Les autorités turques ont officiellement arrêté lundi le président d'Eyupspor, Murat Ozkaya, un président de club de premier plan, ainsi que sept autres personnes, tandis que la Fédération turque de football (TFF) a suspendu 1 024 joueurs dans l'attente d'enquêtes disciplinaires. Parmi les joueurs suspendus, 27 évoluent dans la première division de la Super Lig du pays, notamment le défenseur de Galatasaray Eren Elmali, qui représente également l'équipe nationale turque.

Histoires recommandées

liste de 3 élémentsfin de liste

Dans un communiqué, Galatasaray a déclaré qu'il « surveillait » le processus et attendait que l'enquête soit terminée. Elmali a expliqué que sa suspension était liée à un pari fait sur une équipe qui n'était pas la sienne il y a cinq ans, et qu'il n'avait plus parié depuis.

Les personnes concernées par l'enquête sont accusées, entre autres, d'abus de pouvoir et de matchs truqués.

Le scandale a éclaté au grand jour fin octobre, lorsque la TFF a annoncé qu'une enquête avait révélé que 371 des 571 arbitres actifs dans ses ligues professionnelles possédaient des comptes de paris et que 152 d'entre eux jouaient activement.

Un arbitre a parié 18 227 fois et 42 arbitres ont parié chacun sur plus de 1 000 matchs de football.
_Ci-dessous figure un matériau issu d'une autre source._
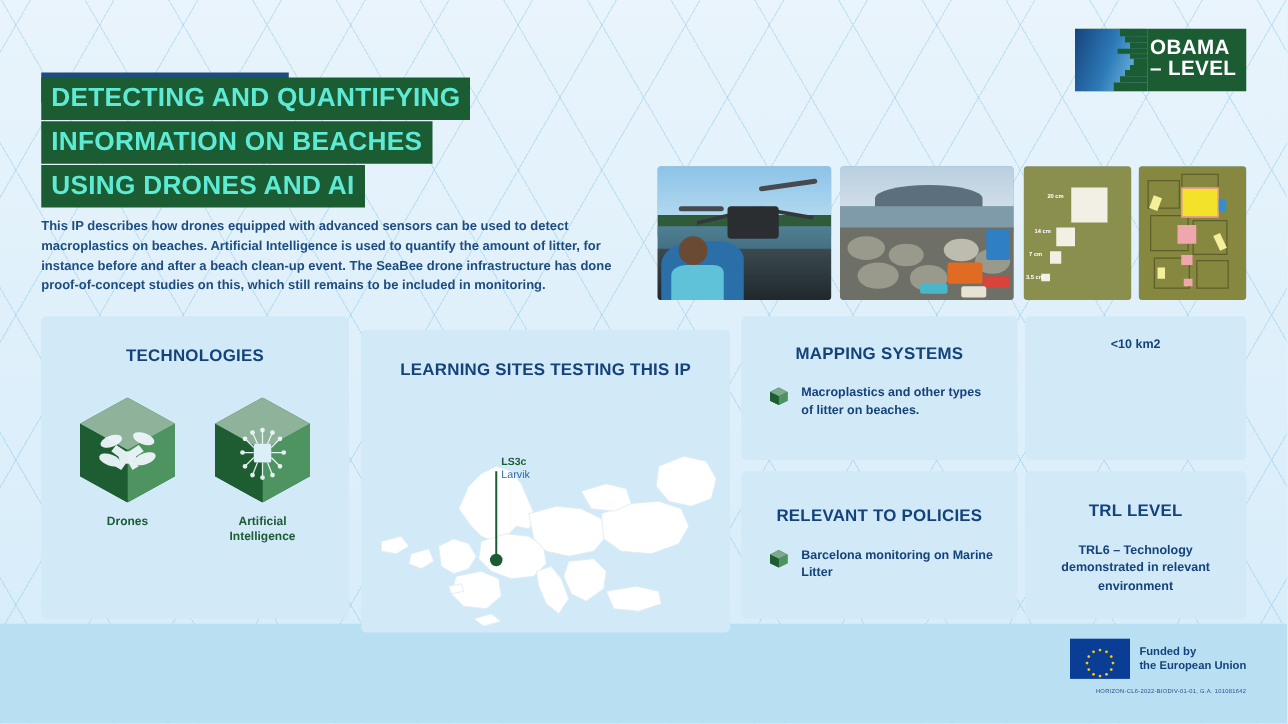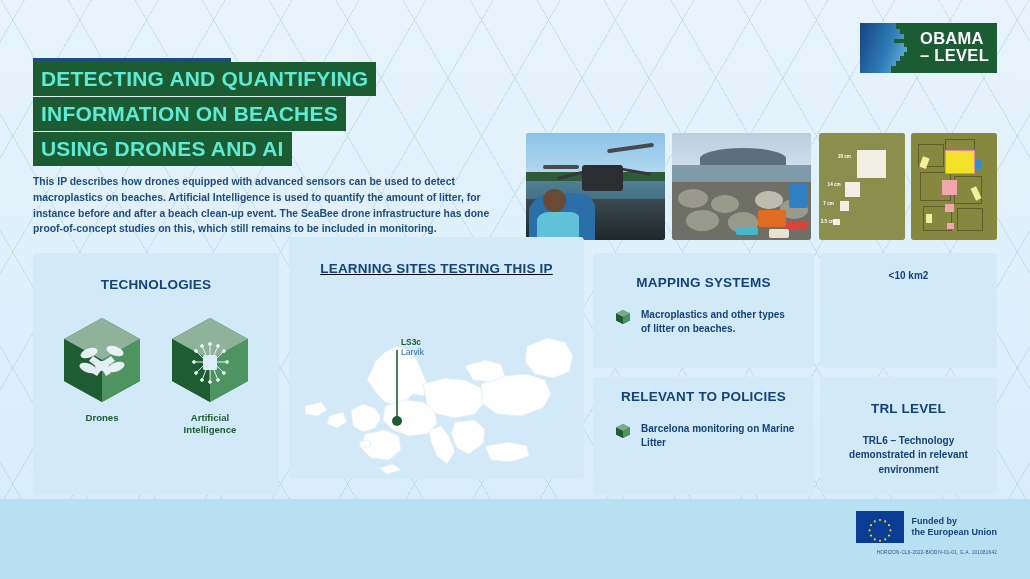--- a/index.html
+++ b/index.html
@@ -146,7 +146,7 @@
     border-radius: 4px;
   }
   .p-tech   { left: 33px;  top: 253px; width: 246px; height: 242px; }
-  .p-map    { left: 289px; top: 237px; width: 295px; height: 242px; text-decoration: underline; }
+  .p-map    { left: 289px; top: 264px; width: 295px; height: 242px; }
   .p-mapsys { left: 593px; top: 253px; width: 221px; height: 115px; }
   .p-scale  { left: 820px; top: 253px; width: 177px; height: 115px; }
   .p-policy { left: 593px; top: 377px; width: 221px; height: 118px; }

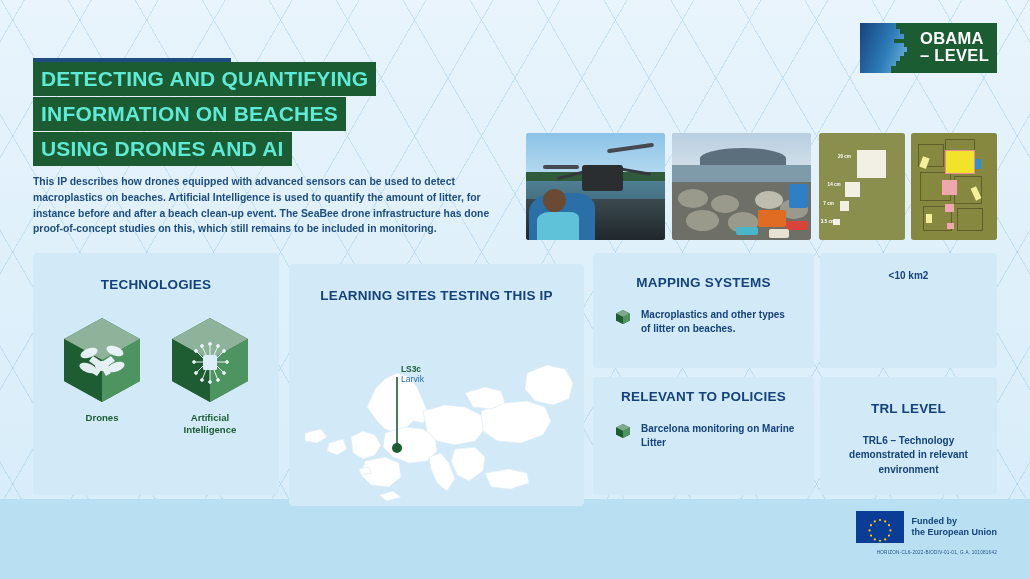--- a/index.html
+++ b/index.html
@@ -164,7 +164,7 @@
   .p-map .panel-title    { margin-top: 24px; }
   .p-mapsys .panel-title { margin-top: 22px; }
   .p-scale .panel-title  { margin-top: 22px; }
-  .p-policy .panel-title { margin-top: 12px; }
+  .p-policy .panel-title { margin-top: 28px; }
   .p-trl .panel-title    { margin-top: 24px; }
 
   .panel-value {

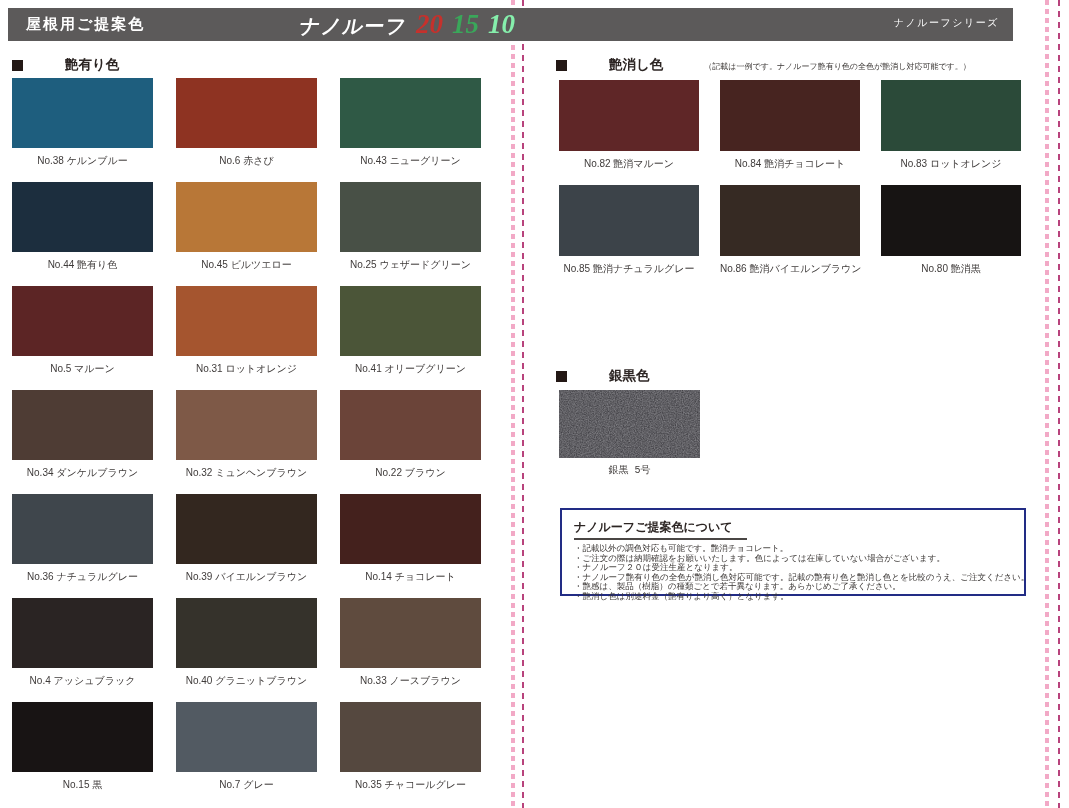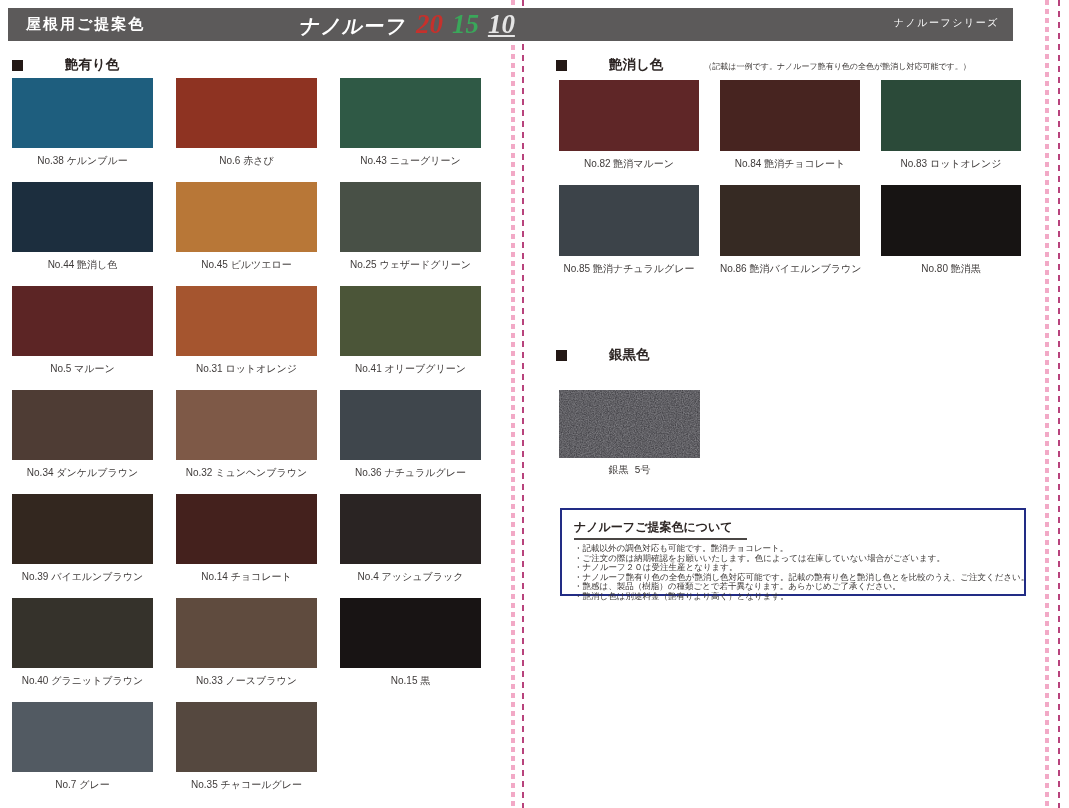--- a/index.html
+++ b/index.html
@@ -60,7 +60,7 @@
     <span class="bar-title">屋根用ご提案色</span>
     <span class="brand">
       <span class="brand-name">ナノルーフ</span>
-      <span id="brand-numbers"><span class="brand-num" style="color: rgb(197, 49, 44);">20</span><span class="brand-num" style="color: rgb(58, 167, 90);">15</span><span class="brand-num" style="color: #e5e5e5; text-decoration: underline;">10</span></span>
+      <span id="brand-numbers"><span class="brand-num" style="color: rgb(197, 49, 44);">20</span><span class="brand-num" style="color: rgb(58, 167, 90);">15</span><span class="brand-num" style="color: #86efac;">10</span></span>
     </span>
     <span class="bar-right">ナノルーフシリーズ</span>
   </header>

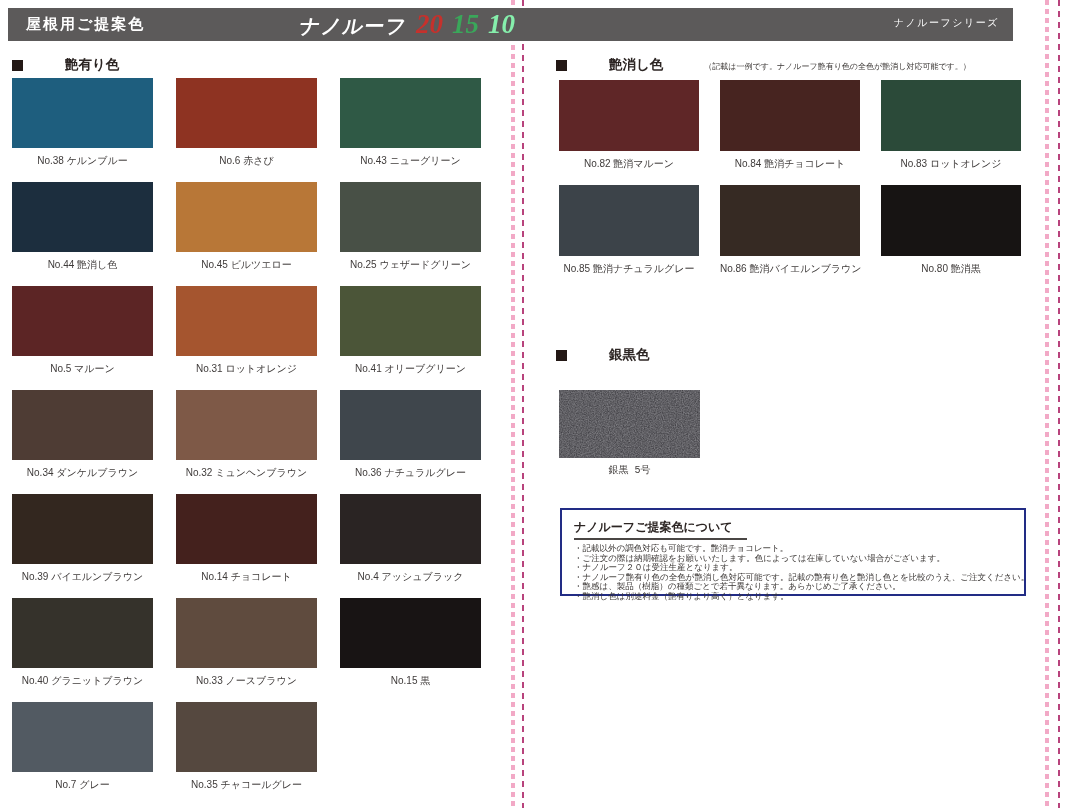--- a/index.html
+++ b/index.html
@@ -84,7 +84,7 @@
       </div>
       <div class="cell">
         <div class="sw" style="background: rgb(28, 46, 62);"></div>
-        <div class="lbl">No.44 艶消し色</div>
+        <div class="lbl">No.44 艶有り色</div>
       </div>
       <div class="cell">
         <div class="sw" style="background: rgb(184, 119, 55);"></div>

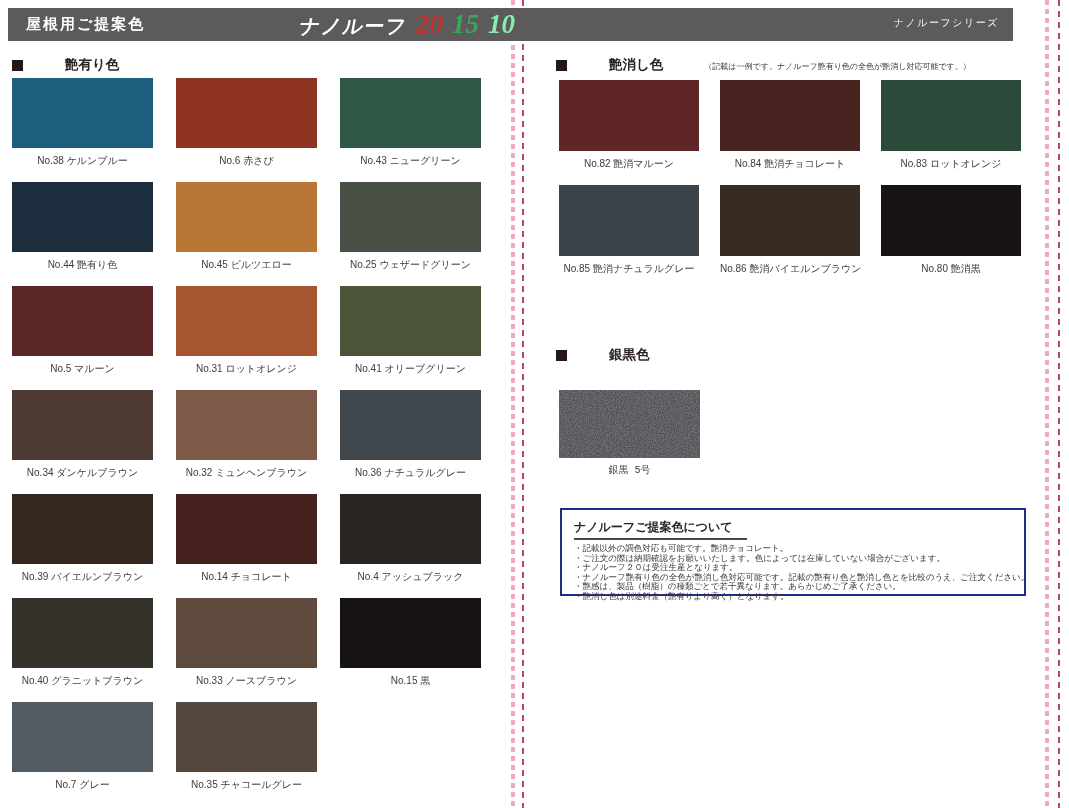--- a/index.html
+++ b/index.html
@@ -184,7 +184,7 @@
       </div>
     </div>
 
-  <div class="sec-head" style="left:556px;top:346px">
+  <div class="sec-head" style="left:556px;top:367px">
     <span class="sq"></span>
     <span>銀黒色</span>
   </div>

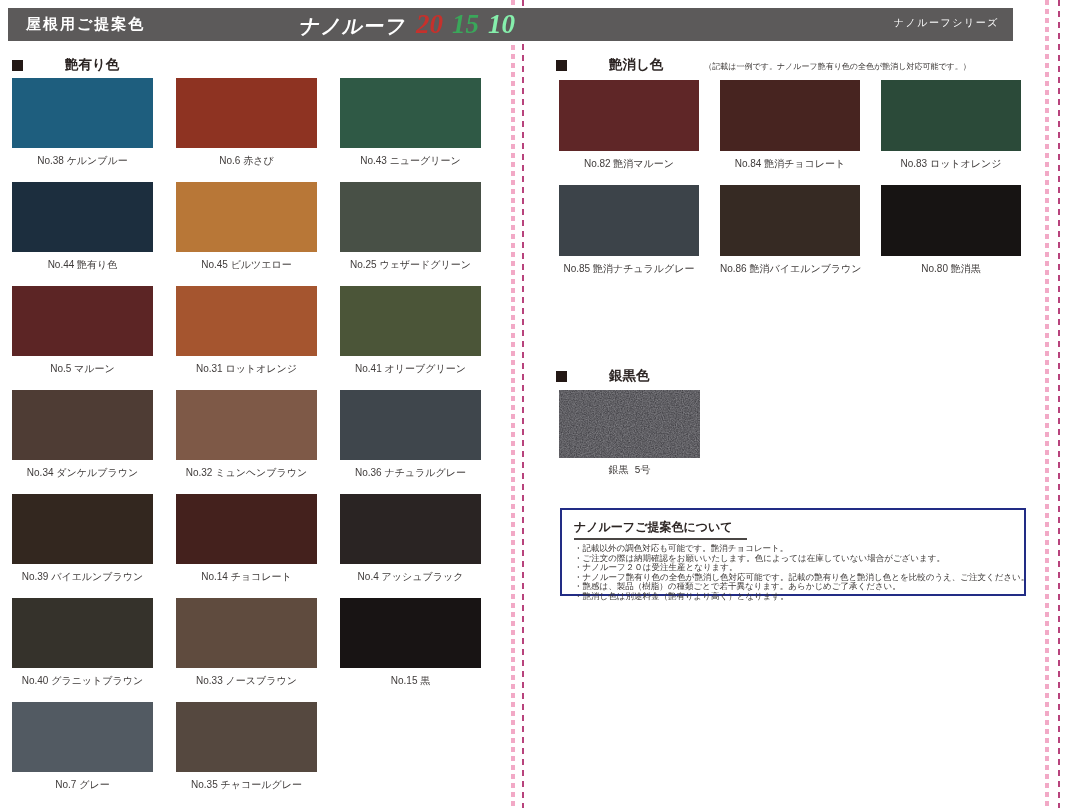--- a/index.html
+++ b/index.html
@@ -113,6 +113,10 @@
       <div class="cell">
         <div class="sw" style="background: rgb(126, 89, 71);"></div>
         <div class="lbl">No.32 ミュンヘンブラウン</div>
+      </div>
+      <div class="cell">
+        <div class="sw" style="background: rgb(107, 68, 57);"></div>
+        <div class="lbl">No.22 ブラウン</div>
       </div>
       <div class="cell">
         <div class="sw" style="background: rgb(63, 70, 76);"></div>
D’autres n’ont parié qu’une seule fois.

Les troisième et quatrième divisions de Turquie, dans lesquelles évoluent plus de 900 joueurs suspects, ont été suspendues ces deux dernières semaines.

Ces mesures interviennent après que la TFF a suspendu au début du mois 149 arbitres et arbitres assistants après qu'une enquête ait révélé que les officiels travaillant dans les ligues professionnelles du pays pariaient sur des matchs de football.

Le président de la TFF, Ibrahim Haciosmanoglu, a qualifié la situation de « crise morale du football turc ».